A further problem relates to the ambiguity of meaning in the phrase ‘short-term memory loss’. Does it refer to type of memory or duration of loss? Robertson & Pryor (2006) recommend that the phrase ‘temporary memory loss’ should be used when referring to duration. Patients who interpret short-term memory loss in terms of duration may not be inclined to complain about memory difficulties, believing that they are to be expected and will resolve within the ‘short term’. This may lead to an underreporting of memory problems among patients who are assessed only a few days or weeks after the completion of ECT and highlights the importance of scheduling follow-up assessments after the 6-month time point (Service User Research Enterprise, 2002; Robertson & Pryor, 2006).
Effects of mood and emotional valence on performance
Many studies have shown that individuals who are depressed are more likely to recall negative events than positive or neutral ones (Teasdale et al, 1980; Parrott & Sabiny, 1990; Williams et al, 1988; Lemogne et al, 2005). The performance of people without depression on tasks measuring memory and cognition may also be influenced by their current mood. Recently, Beatty et al‘s (2006) study involving healthy adults showed the significance of both current mood and emotional valence (the subjective emotions associated with an event) on participants’ ability to recall events they had experienced over the past year. Therefore, any assessments of cognitive and memory functioning in patients who have received ECT should take account of the individual’s mood at the time of testing and also whether they perceive the event recalled as positive, negative or neutral.
The concept is strongly linked to Mateer et al‘s (2005) theory of metamemory, which is defned as an awareness of one’s own memory processes, knowledge and use of memory strategies, self-perceptions of one’s memory abilities and beliefs about the functioning of ones’ own memory.

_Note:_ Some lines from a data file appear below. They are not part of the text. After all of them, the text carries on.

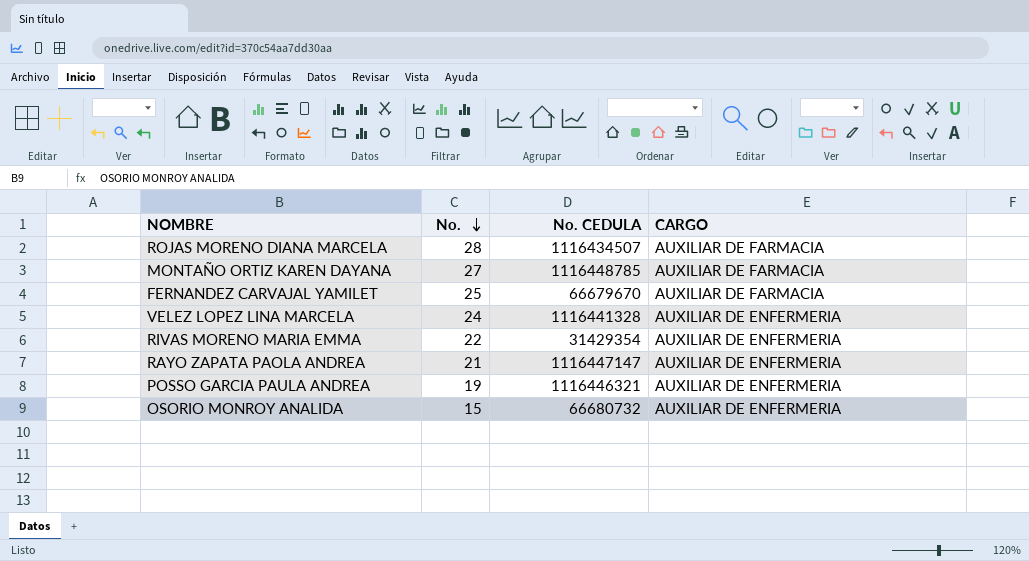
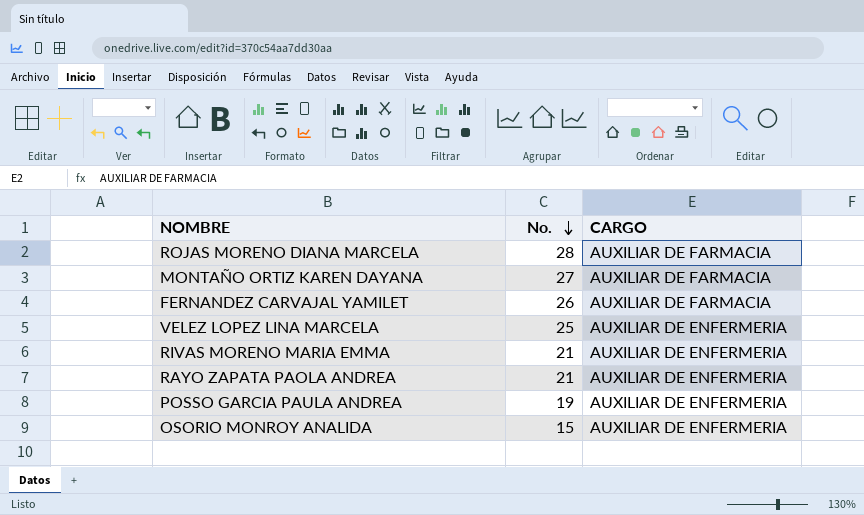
column No. CEDULA | position: 3 -> none
FERNANDEZ CARVAJAL YAMILET | No.: 25 -> 26
VELEZ LOPEZ LINA MARCELA | No.: 24 -> 25
RIVAS MORENO MARIA EMMA | No.: 22 -> 21

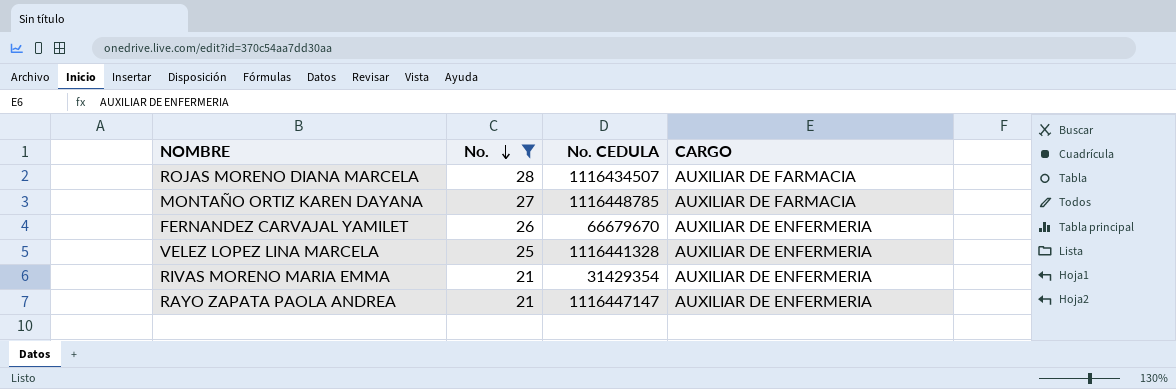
filter: none -> No. >= 21
column No. CEDULA | position: none -> 3
FERNANDEZ CARVAJAL YAMILET | CARGO: AUXILIAR DE FARMACIA -> AUXILIAR DE ENFERMERIA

Memory self-efficacy and metamemory
According to Ponds & Hendriks (2006), patients’ complaints about their memory do not necessarily reflect memory deficits; furthermore, there may be large discrepancies between the severity of memory disturbances as measured by memory tests and the impact of these problems in daily life. Finding only moderate correlations between self-reported memory problems and objective results on standardised neuropsychological assessments, Ponds & Hendriks introduced the idea of memory self-efficacy (Box 2) to explain this discrepancy. They argue that an individual’s beliefs and perceptions about their memory may be extremely influential in determining their level of engagement and performance during memory assessment. The belief that one has a poor memory may lead to increased dependence on others, avoidance of memory challenges, and a pattern of helplessness and demoralisation when faced with memory difficulties (Elliot & Lachman, 1989). Additional evidence of the impact of self-perceived memory capacity on control of memory efficiency (Cavanaugh & Poon, 1989; Hertzog et al, 1990; Jonker et al, 1997) supports the argument that neuropsychological assessments of patients who have had ECT should take account of the patient’s own metamemory or sense of memory self-efficacy.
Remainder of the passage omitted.